State high schools in northeastern Estonia to hold entrance exams on paper

Seven state high schools (Riigigümnaasium) in Ida- and Lääne-Viru counties have opted to leave aside the state examination information system (EIS) following IT glitches which led to thousands of students in Tallinn being unable to complete their entrance exams last weekend.
Schools in Estonia's northeasternmost counties will instead be holding entrance exams and tests, for the 2024-2025 academic year, on paper.
The state high schools are holding the joint entrance examinations on Saturday, April 20, and have decided not to risk sending over a thousand pupils to the buggy EIS.
The schools say paper-and-pen tests are in some cases more reliable than other online environments too, and not just the EIS.
Teivi Gabriel, director of the Narva State High School, told ETV news show "Aktuaalne kaamera" (AK): "We have a week to go. Tests would need to be transferred to another IT system, entered in, and then we should also manage to conduct some stress testing prior to it."
"This means that right now it's the safer option for us to go ahead with preparing these tests on paper, so that everything will function come April 20," Gabriel went on.
Prior experience and security considerations also support this preference towards paper tests.
Irene Käosaar, principal of another Narva school, the Narva Eesti Gümnaasium, said she was confident of success.
"We'll do just fine. We'll take our regular pens and pencils, hold the tests, and everything will be in order," she told AK.
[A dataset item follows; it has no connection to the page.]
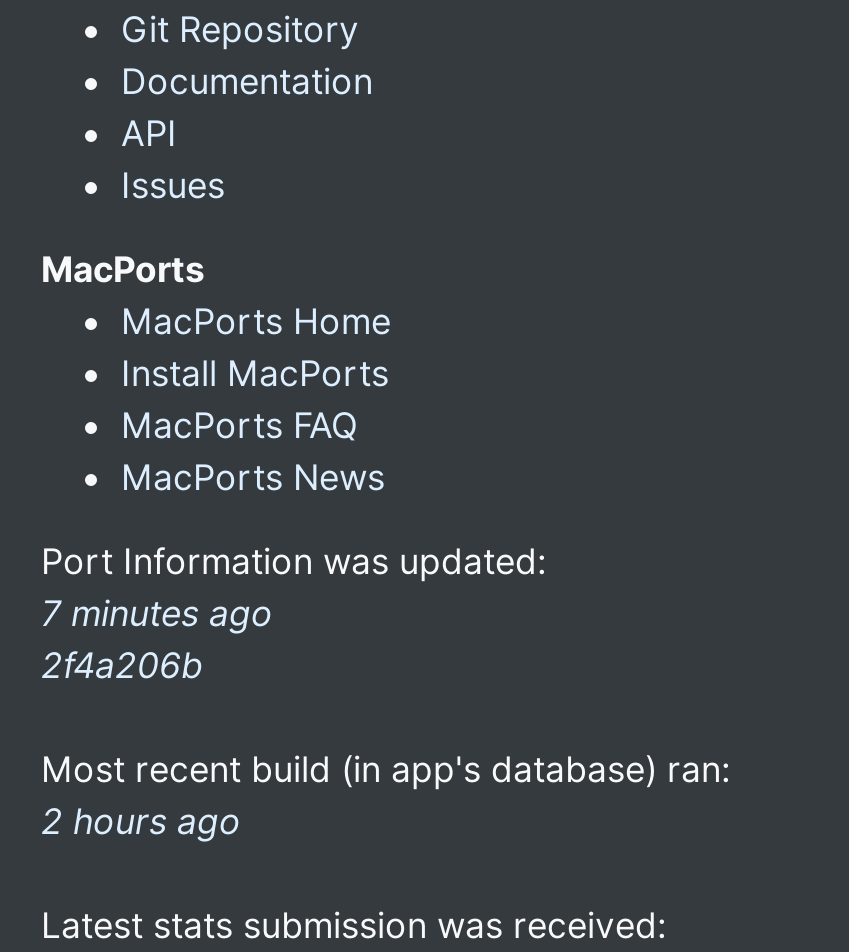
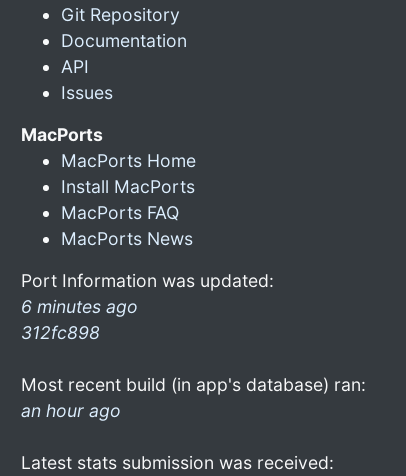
[41,592,273,686] 7 minutes ago | 2f4a206b -> [21,296,138,343] 6 minutes ago | 312fc898
[41,800,241,842] 2 hours ago -> [21,400,121,421] an hour ago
"This is certain, we know how to evaluate things and it's not complicated, as we do it at the same time; all the students fit nicely into the schools, so it seemed that this was the safest and least fraught option from the student's perspective, in the current situation," Käosaar added.
The Ministry of Education and Research said that paper tests are entirely justifiable under the current circumstances, but added that there is no plan to completely abandon the EIS despite the issues.
Raivo Trummal, head of the state schools department at the ministry, said: "Certainly, in the future, it will be used in exams. When and how exactly that will happen will be determined following a thorough risk analysis of the whole system, once it has been conducted again."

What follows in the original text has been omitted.